New clashes menace Somali refugees, force more into displacement
|Publisher||UN High Commissioner for Refugees (UNHCR)|
|Publication Date||3 October 2011|
|Cite as||UN High Commissioner for Refugees (UNHCR), New clashes menace Somali refugees, force more into displacement, 3 October 2011, available at: http://www.refworld.org/docid/4e8afd042.html [accessed 8 March 2014]|
UNHCR is very concerned by the latest escalation of violence in southern Somalia. The renewed clashes are between opposing armed groups and are further exacerbating the already severe humanitarian situation. We urge all armed groups and forces in Somalia to avoid targeting civilian areas and to ensure that civilians are not being placed in harm's way.
We have received initial, unconfirmed reports of deaths and scores of injured people. We are especially worried about the fighting and worsening situation around the town of Dobley, on the Somali-Kenyan border.

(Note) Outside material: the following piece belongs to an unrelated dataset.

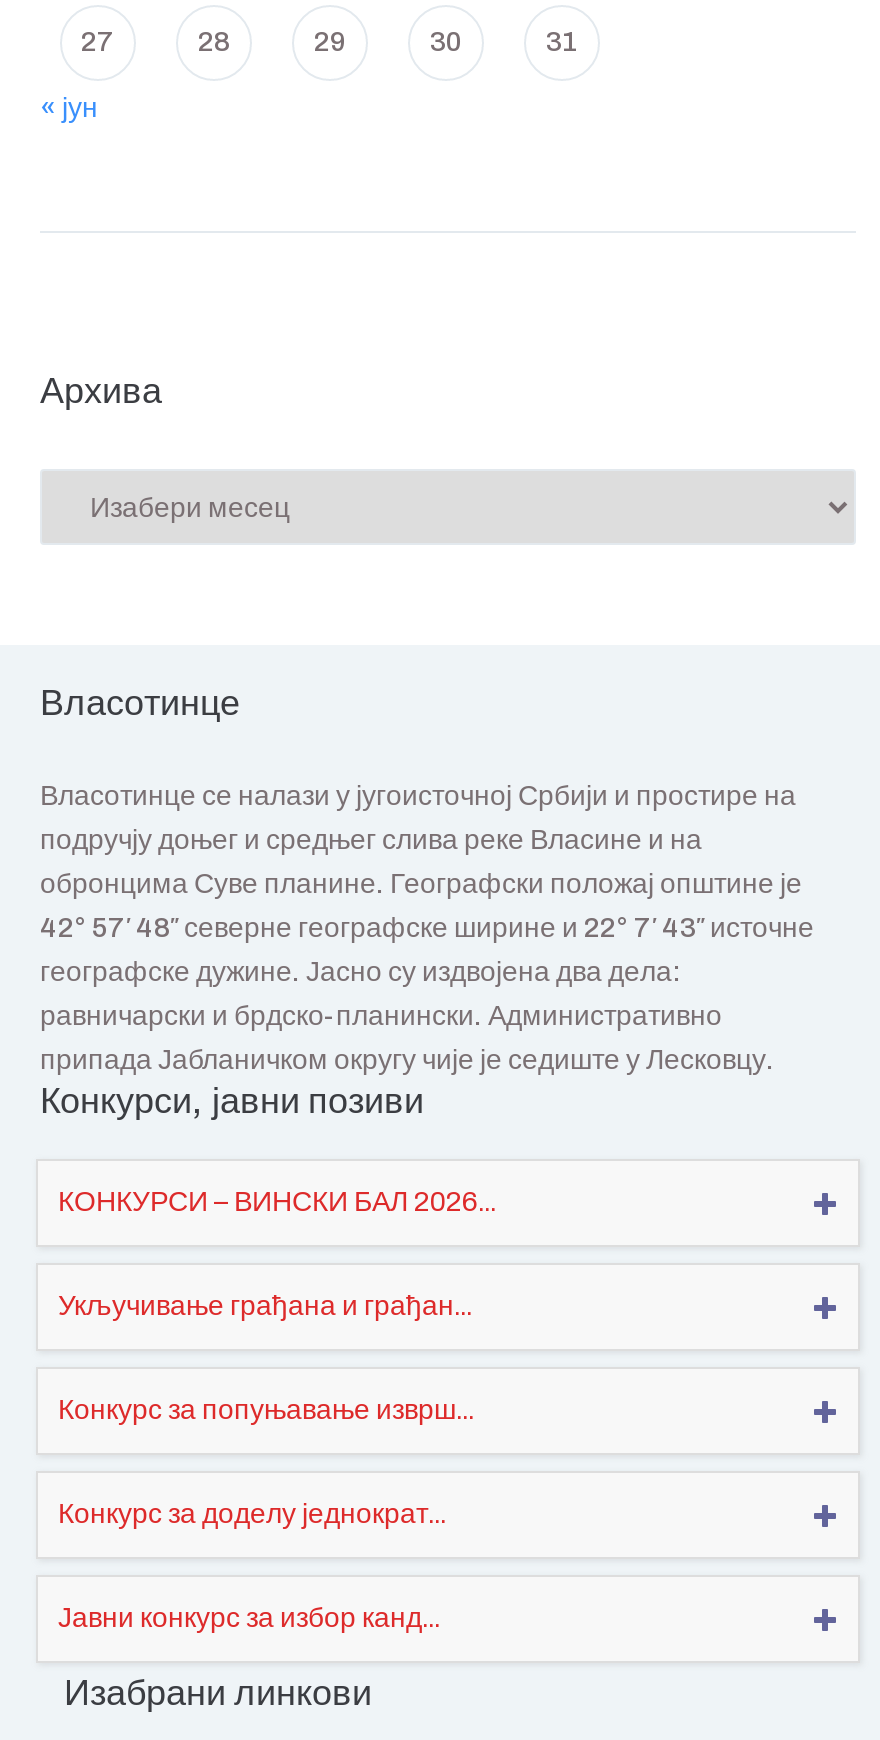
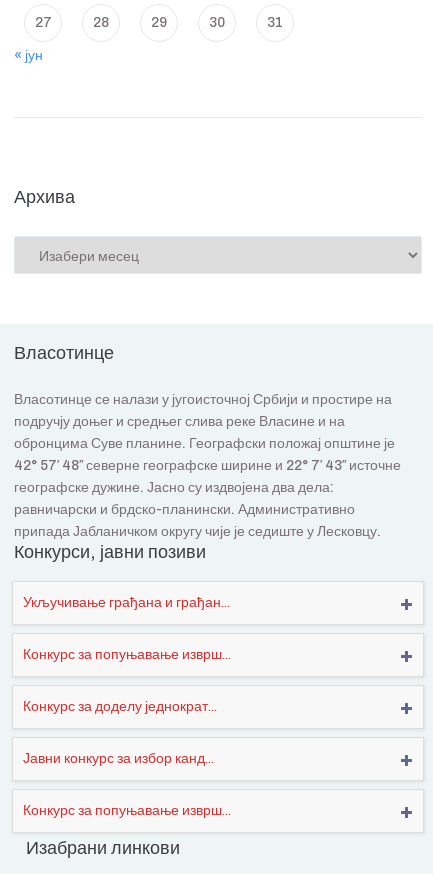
- КОНКУРСИ – ВИНСКИ БАЛ 2026...

moved up: Укључивање грађана и грађан... | Конкурс за попуњавање изврш... | Конкурс за доделу једнократ... | Јавни конкурс за избор канд...

+ Конкурс за попуњавање изврш...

Dobley is the main transit point for Somalis en route to Dadaab refugee camps.
We particularly fear for the well-being and safety of displaced Somalis who are likely to get caught in fighting while fleeing through this part of the country. Our partners in tracking the movements of populations inside Somalia report that some 65 families make the journey from Dobley to Liboi in Kenya each day en route to Dadaab. Many also use alternate routes through Diif and Degelema on the Somali side and Dhadag Bulla in Kenya. On average, 1,000 new Somali refugees continue to arrive in Dadaab camps every day. These camps are now home to more than 456,000 refugees.
Although we are yet to ascertain the number of people fleeing from Dobley, we estimate the new displacement to be significant. In addition to having its own local population, Dobley was also a temporary shelter for many internally displaced people (IDPs) from other parts of southern Somalia (Mogadishu, Kismayo, Bay and Bakool regions) and farmers displaced from areas around Dobley. Our partners on the ground report that people are moving to the neighbouring districts of Afmadow, Kismayo, Baydhaba and Bardheere, and possibly into Kenya.
Relentless fighting, human rights abuses, crippling drought and famine have forced more than 300,000 Somalis to leave their country since the beginning of the year. Two thirds of this number fled over the past four months alone. Many died inside Somalia. Others perished either en route to safety or upon reaching the camps – weakened by hunger, the grueling journey on foot, and disease.
Before the latest episode of violence, several aid agencies were providing assistance in Dobley, distributing Emergency Assistance Packages (EAPs) to the vulnerable population.
Meanwhile, there are dozens of new Somali arrivals at the Kenyan border town of Liboi, where they are awaiting transport to the Dadaab refugee camps some 80 kilometres away. Due to heightened tensions and insecurity in the border area humanitarian agencies have not been traveling to Liboi for several days now. We hope the convoys transporting weak and exhausted Somali refugees from the border to Dadaab camps will resume as soon as possible.